Deprecate PyXML or just remove duplicated parts?
What packages require PyXML? Could they be rebuilt just with xml tools in stock Python (I think so)? Did you try?
Matěj
I guess rebuilding isn't enough. Only running affected scripts can show errors. Packages requiring PyXML in F16 follows:
$ repoquery --whatrequires PyXML SOAPpy-0:0.11.6-12.fc16.noarch bkchem-0:0.14.0-3.pre2.fc15.noarch comoonics-cdsl-py-0:0.2-18.noarch comoonics-cluster-py-0:0.1-24.noarch fedora-business-cards-0:0.2.4.3-2.fc15.noarch grc-0:0.70-7.fc15.noarch heartbeat-0:3.0.4-1.fc15.1.x86_64 inksmoto-0:0.7.0-5.fc15.noarch libopensync-plugin-google-calendar-1:0.22-5.fc15.x86_64 openxcap-0:1.1.2-3.fc15.noarch pida-0:0.5.1-13.fc15.x86_64 pypar2-0:1.4-7.fc15.noarch python-MythTV-0:0.24.1-4.fc16.x86_64 python-MythTV-0:0.24.2-1.fc16.x86_64 python-ZSI-0:2.0-9.fc15.noarch python-nova-0:2011.3-4.fc16.noarch python-nova-0:2011.3.1-2.fc16.noarch python-webdav-library-0:0.3.0-1.fc16.noarch salt-0:0.9.6-2.fc16.noarch spacewalk-backend-tools-0:1.4.39-1.fc16.noarch subscription-manager-0:0.99.4-1.fc16.x86_64 synce-sync-engine-0:0.15.1-1.fc16.x86_64 xen-0:4.1.1-8.fc16.x86_64 xen-0:4.1.2-6.fc16.x86_64 zeroinstall-injector-0:1.2-1.fc16.noarch
RR
Quoting Roman Rakus (2012-02-22 11:21:38)
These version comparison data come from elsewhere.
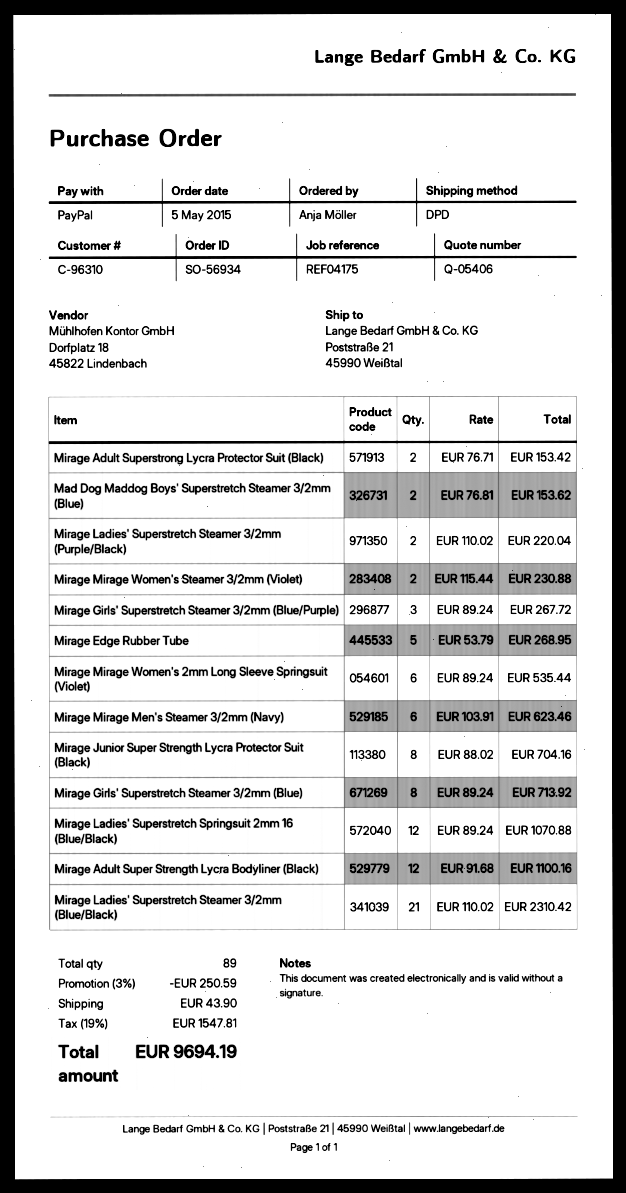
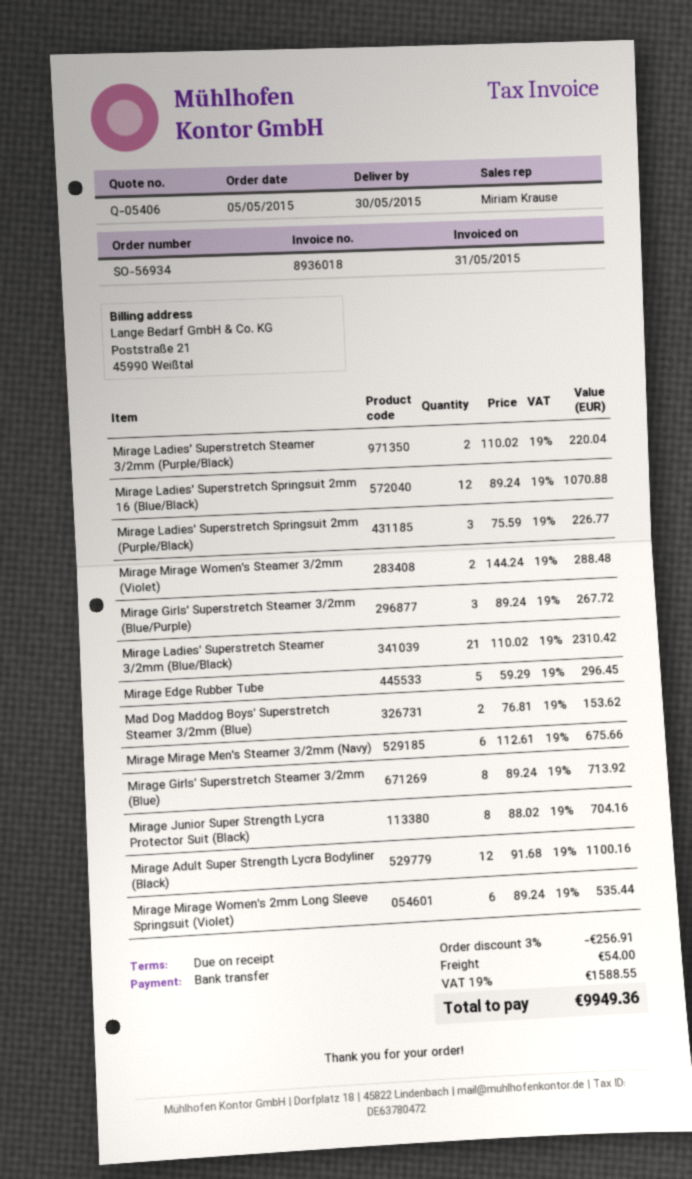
payment method: PayPal -> bank transfer
Mirage Adult Superstrong Lycra Protector Suit (Black): 2 x 76.71 = 153.42 -> none
Mirage Mirage Women's Steamer 3/2mm (Violet): 2 x 115.44 = 230.88 -> 2 x 144.24 = 288.48
Mirage Edge Rubber Tube: 5 x 53.79 = 268.95 -> 5 x 59.29 = 296.45
Mirage Mirage Men's Steamer 3/2mm (Navy): 6 x 103.91 = 623.46 -> 6 x 112.61 = 675.66
Mirage Ladies' Superstretch Springsuit 2mm (Purple/Black): none -> 3 x 75.59 = 226.77
discount: 3% = 250.59 -> 3% = 256.91
shipping: 43.90 -> 54.00
tax: 19% = 1547.81 -> 19% = 1588.55
total: 9694.19 -> 9949.36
On 02/22/2012 11:11 AM, Matej Cepl wrote:
On 21.2.2012 18:48, Roman Rakus wrote:
So, PyXML duplicates dom, parsers and sax (and looks like python's is in better shape). Is any package using marshall, schema or any other not in python itself?
Deprecate PyXML or just remove duplicated parts?
What packages require PyXML? Could they be rebuilt just with xml tools in stock Python (I think so)? Did you try?
Matěj
I guess rebuilding isn't enough. Only running affected scripts can show errors. Packages requiring PyXML in F16 follows:
$ repoquery --whatrequires PyXML ... python-webdav-library-0:0.3.0-1.fc16.noarch
Fixed in rawhide/F17. Thanks for pointing it out
On 22.2.2012 11:21, Roman Rakus wrote:
fedora-business-cards-0:0.2.4.3-2.fc15.noarch
I wonder why this is on the list: if I am not mistaken, it doesn't use anything else than xml.dom.minidom (in generate.py), which was already present in python 2.4 (the oldest Python currently living in Fedora/EPEL universe). And yes PyXML is hard-coded in Requires: (maybe this is just one more example why hard coded Requires are evil).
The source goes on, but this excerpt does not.